RMIT University forbids students from behaving in an "offensive" manner that makes "any others feel unsafe". The University of Queensland, Western Sydney University, and Charles Sturt University ban "sarcasm".
These policies hinder robust debate. It is impossible to discuss ideas without potentially causing unintentional offence or hurting someone's feelings.
Rules such as these also epitomise a growing culture in which students and academics self-censor, erring on the side of caution to avoid offending people in the first place.
Australian universities are not even meeting the legal requirement to protect intellectual freedom.
In 2011, the Gillard government amended the Higher Education Support Act 2003 to require universities, as a condition of funding, to introduce "a policy that upholds free intellectual inquiry in relation to learning, teaching and research".
My Audit found that just eight of Australia's 42 universities have a stand-alone intellectual freedom policy.
Australian campuses have not reached the dramatic censorious heights of American colleges. However, we are walking down the same dangerous path.
Australia's universities, just as much if not more so than the US, have largely become a monoculture in which there are only a limited set of acceptable ideas.
This is damaging to students, who are exposed to fewer perspectives and will, as a consequence, lack the intellectual resilience necessary outside of the narrow ideological bubble of a university.
It also defeats the entire purpose of a university in the first place. Universities depend on the contest of ideas, the debate in which good ideas beat the bad ones on the way to truth. This is why there is a growing backlash against campus censorship.
New York University social psychology professor Jonathan Haidt has founded Heterodox Academy, a network of scholars that advocate for viewpoint diversity.
It now has more than 1400 academics from across the Anglosphere, including 21 in Australia.
The premise of Heterodox Academy is built on Haidt's moral foundations research which has established that conservatives, libertarians and progressives prioritise different fundamental values and therefore have divergent world views.
Progressives prioritise care and fairness; libertarians focus on liberty; and conservatives give higher priority to loyalty, authority and sanctity.
Haidt stresses the yin and yang of different moral foundations. Progressive, libertarian and conservative thinkers are complimentary. Their different natures can challenge each other, taming extremity in the pursuit of truth. For example, progressive thinking, which by instinct rejects the status quo, can be improved and moderated through debate with conservatives, who seek to protect the tradition and the group.
Today's politically correct academia mostly attract one sort of thinker: A conforming politically correct progressive leftist.

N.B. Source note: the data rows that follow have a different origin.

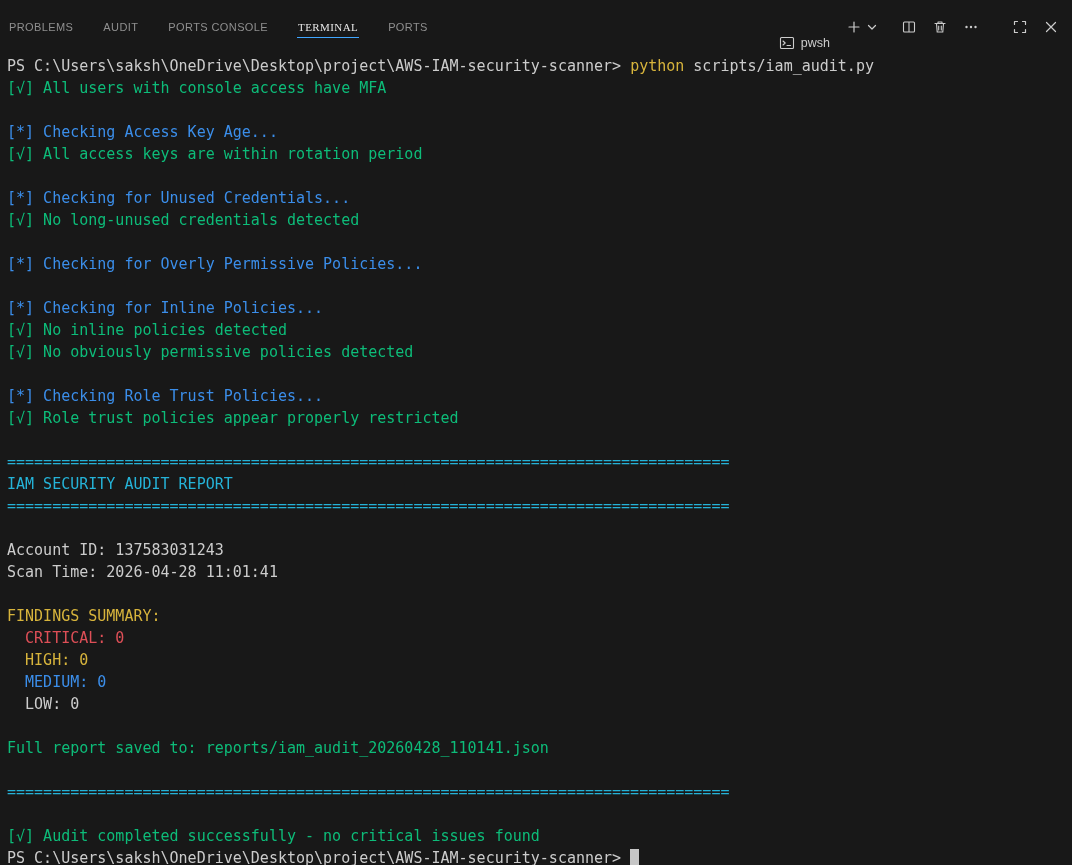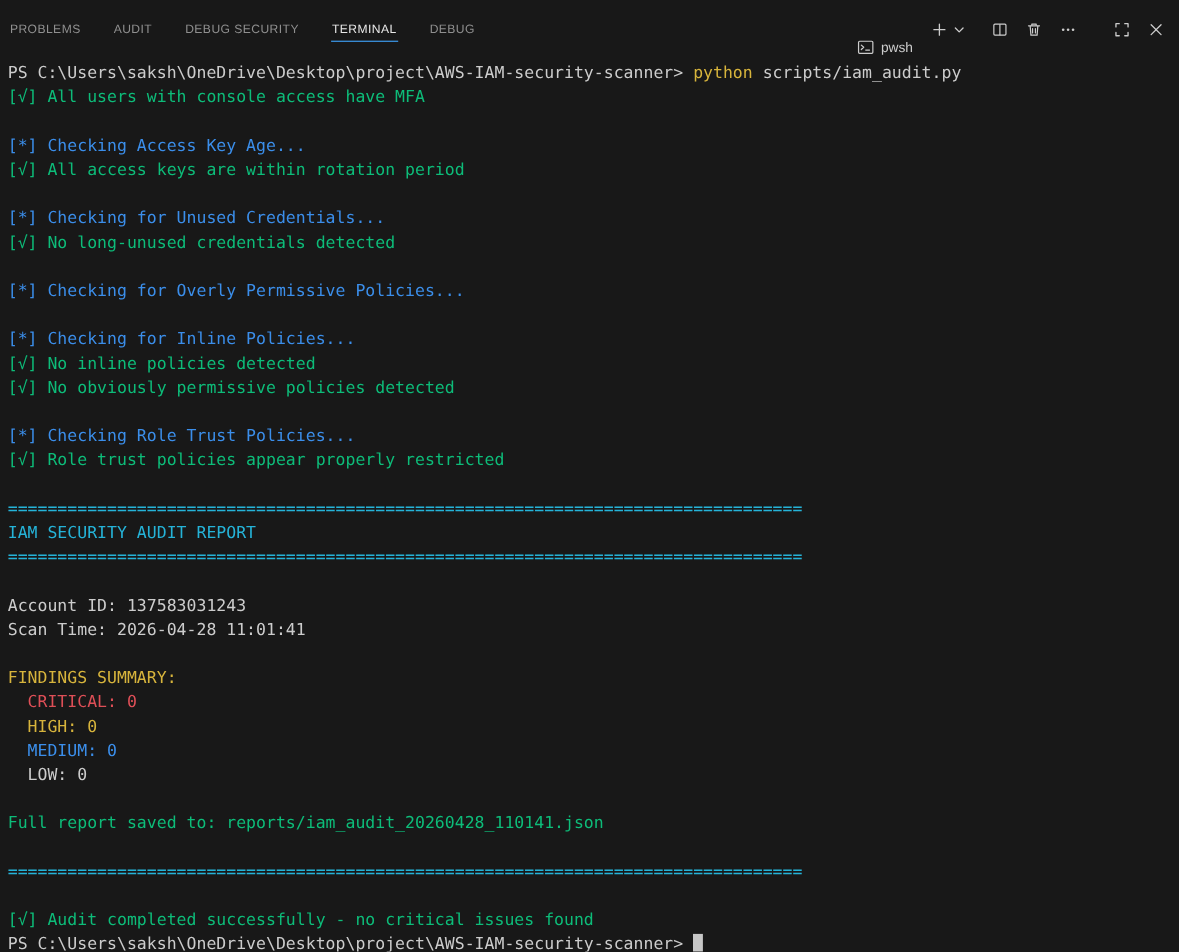--- a/index.html
+++ b/index.html
@@ -59,7 +59,7 @@
     <nav class="tabs">
         <div class="tab">PROBLEMS</div>
         <div class="tab">AUDIT</div>
-        <div class="tab">DEBUG SECURITY</div>
+        <div class="tab">PORTS CONSOLE</div>
         <div class="tab active">TERMINAL</div>
         <div class="tab">DEBUG</div>
       </nav>

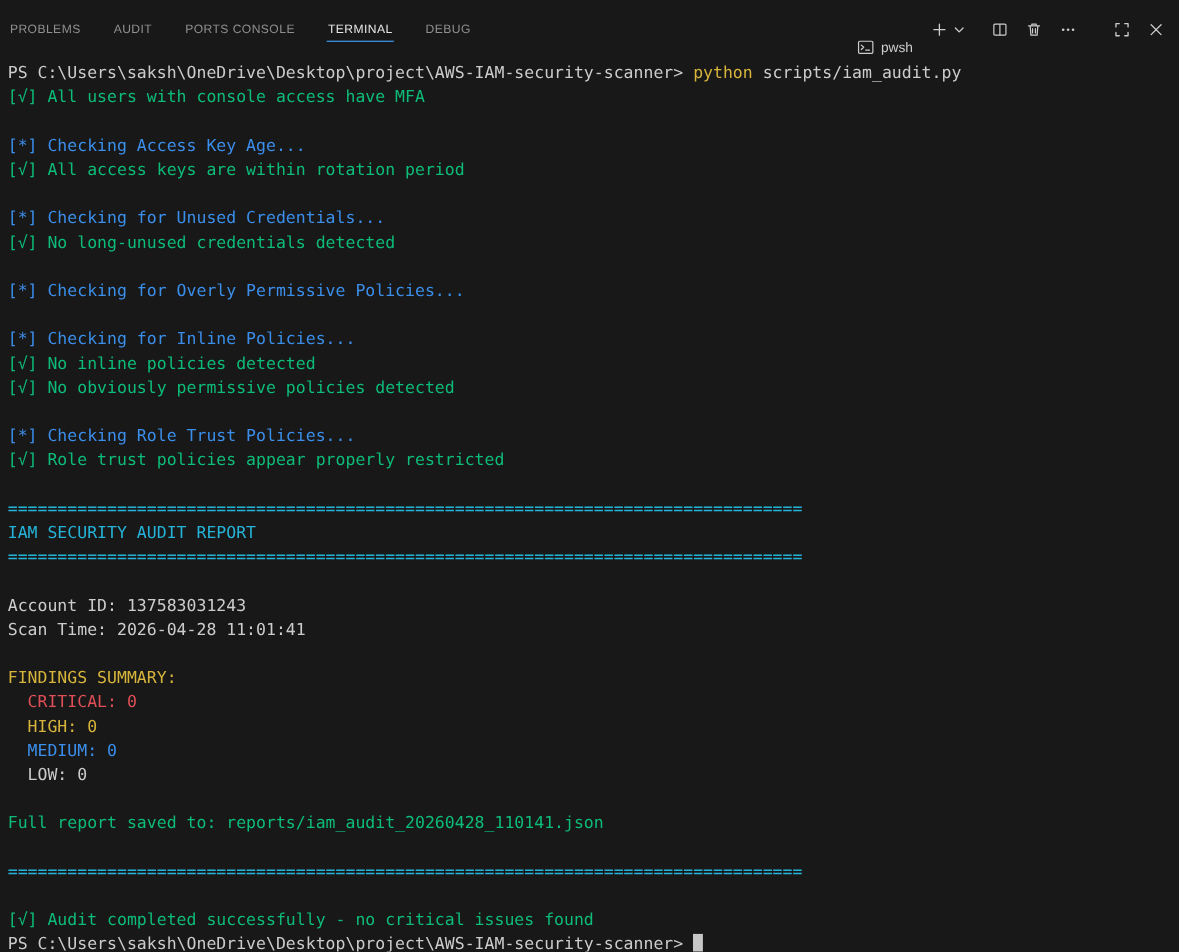--- a/index.html
+++ b/index.html
@@ -21,7 +21,7 @@
     padding:5px 1px 4px; border-bottom:1px solid transparent; cursor:pointer;
     white-space:nowrap;
   }
-  .tab.active { color:#e7e7e7; border-bottom-color:var(--accent,#40a6ff); }
+  .tab.active { color:#e7e7e7; border-bottom-color:var(--accent,#40a6ff);font-family:Liberation Serif, serif; }
 
   .actions { display:flex; align-items:center; color:#cccccc; }
   .shell { display:flex; align-items:center; gap:6px; cursor:pointer; padding:3px 4px; border-radius:4px;margin-top:32px; }

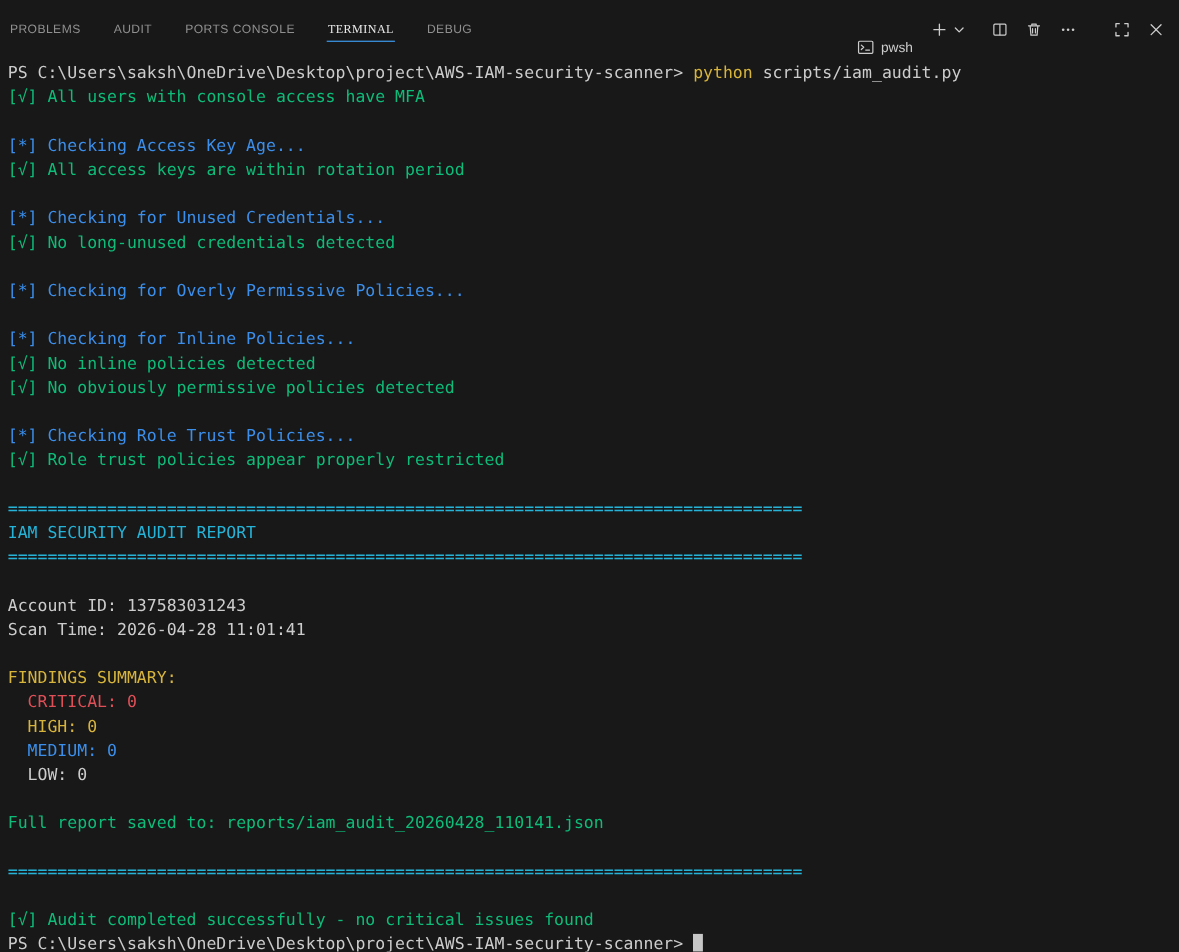--- a/index.html
+++ b/index.html
@@ -61,7 +61,7 @@
         <div class="tab">AUDIT</div>
         <div class="tab">PORTS CONSOLE</div>
         <div class="tab active">TERMINAL</div>
-        <div class="tab">DEBUG</div>
+        <div class="tab">PORTS</div>
       </nav>
 
     <div class="actions">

Whether or not you share this world view, this is a matter of serious concern.
A fully functioning university depends on the presence of people with a diversity of viewpoints to challenge each other, to point out flaws in logic and reasoning, and to ask different questions.
It essential that the minority of students and academics with a different perspective are able to express themselves freely.
A monoculture supported by university speech-code policies, established from a postmodernist ideological framework that sees speech as dangerous rather than something to be welcomed, make this difficult.
It is incumbent on our universities to show that they are open for debate. This starts with introducing the missing intellectual freedom policies, reforming censorious policies highlighted by my Audit, and, making clear declarations that they value intellectual freedom.
Australia's intellectual health and future prosperity begins with protecting free speech on campus.